2) SQL doesn’t know the units, but lets the user set a scale factor on each value.
I see problems in two areas. First is in managing the units. If we have a list of units, then someone who finds a unit that we don’t support (and we are guaranteed to miss some) will be out of luck. If we leave that management up to the user—let them set a scale on each value—then it’s really no better than letting the user store two columns.
Second is really a typing issue. If we manage the units, then we’d have to fail if we compare 2 feet to 3 seconds, since we cannot determine the relative scale of the units—they don’t have a relative scalse since they’re really not the same type. We also can’t add 2 feet to 3 seconds. (Should we be able to assign a 2 feet to a variable that contains 3 seconds?) We now have the situation where two instances of the same type are incompatible—this feels really weird.
If, on the other hand, we let the user manage the units, then we could do the addition of 2 feet and 2 seconds—we wouldn’t really know about units, just scale factors—but the result would be nonsense. I.e., it just shifts the semantic problem to the user.
It seems to me that at very least one should separate out different units into different classes based on what they’re measuring. E.g., have a separate type for weight, volume, length, time, resistance, temperature, pressure, work, hat sizes, tennis racquet gauges, etc. Obvisouly, some of these are more common than others, but I think to adequately cover this would require quite a few types.
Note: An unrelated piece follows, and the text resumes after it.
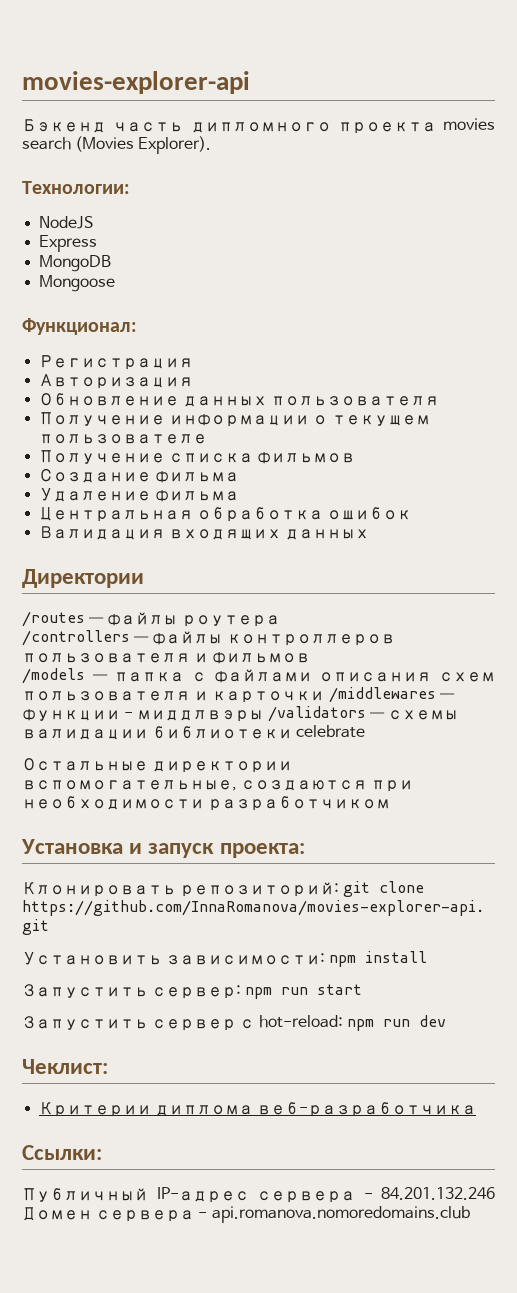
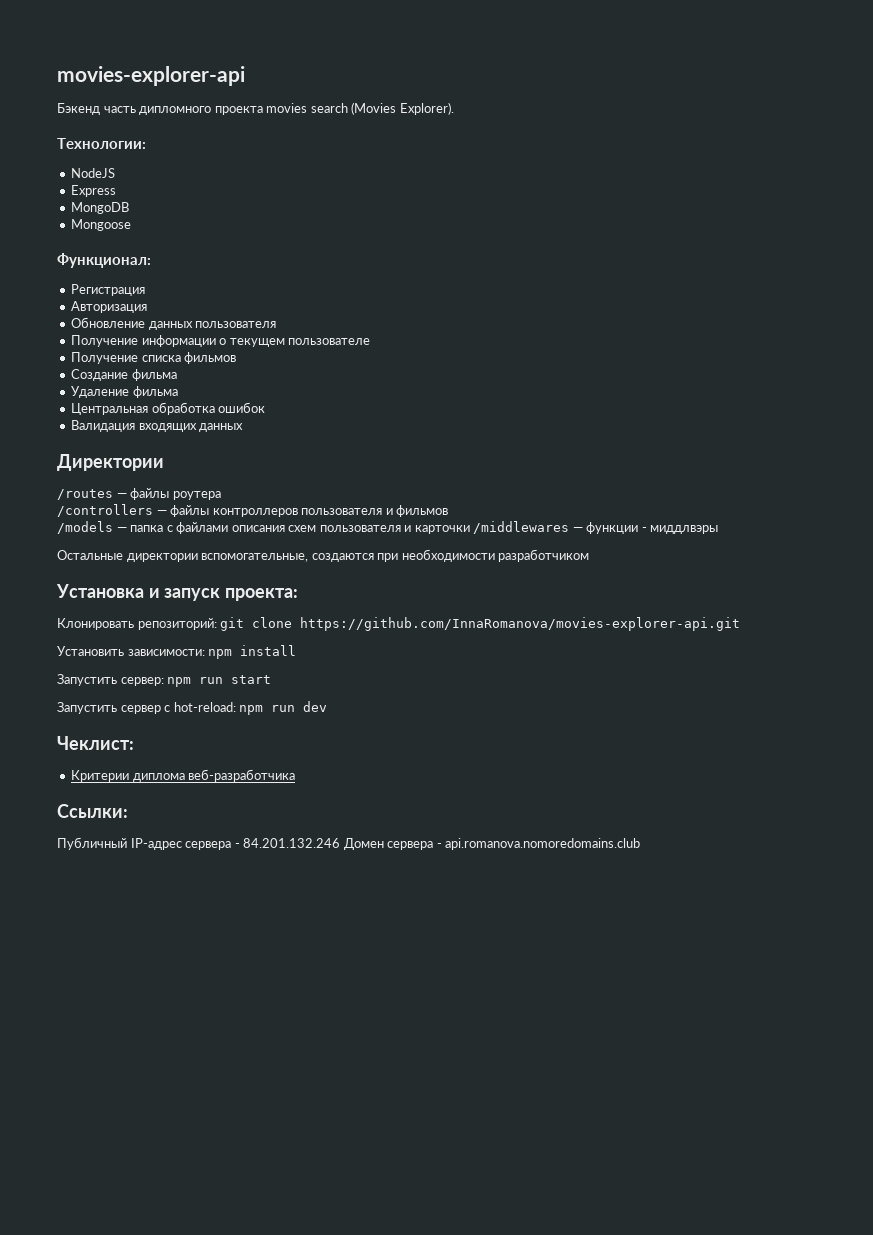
[267,706,458,722] [22,725,366,740] /validators — схемы валидации библиотеки celebrate -> (719, 529) none

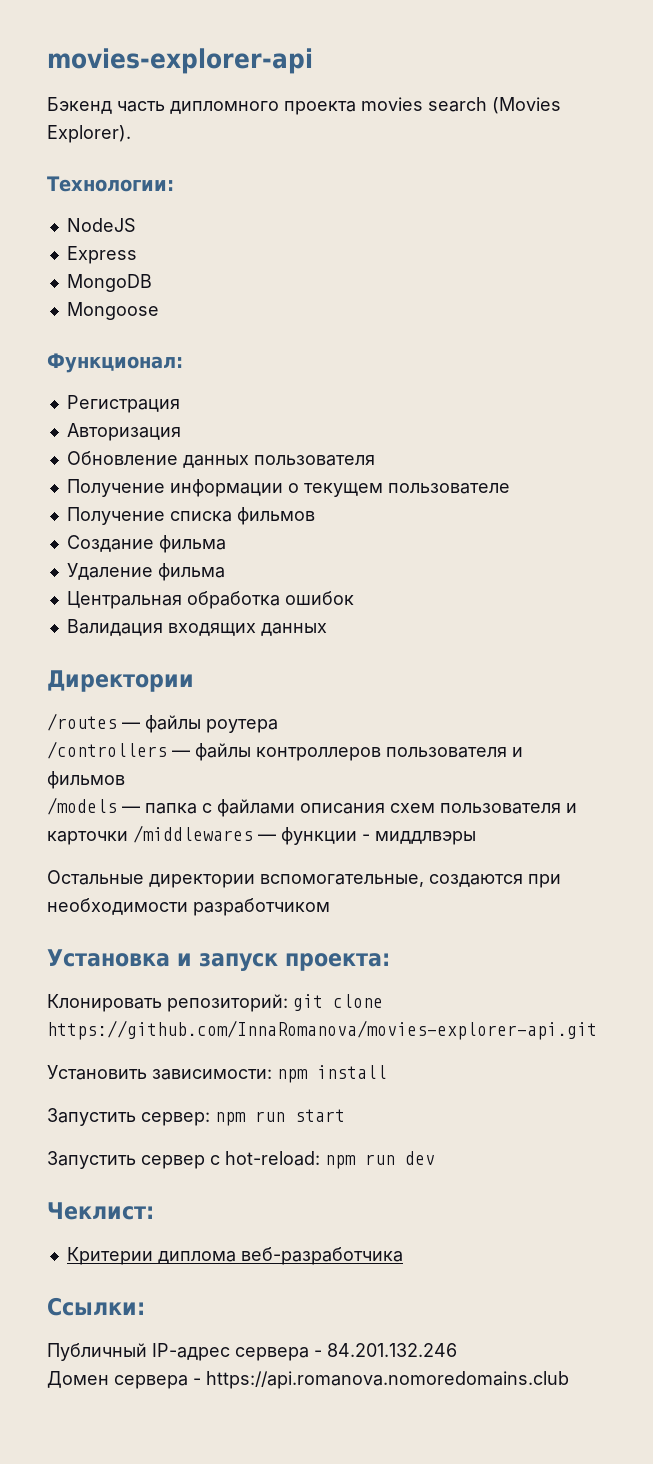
(341, 843) none -> (457, 1350) //
[445,838,641,850] api.romanova.nomoredomains.club -> [206,1371,569,1389] https://api.romanova.nomoredomains.club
I’m sure you can see where I’m going with this… My feeling is that from the platform perspective, we’re better off letting users solve this themselves, either through the use of multiple columns, or by creating a UDT.
An reasonable request, but one that seems to bring up some interesting mucky issues. (This, of course, is what makes it a fun problem.) Anyone else want to weigh in? Am I missing a third way (or the third rail)?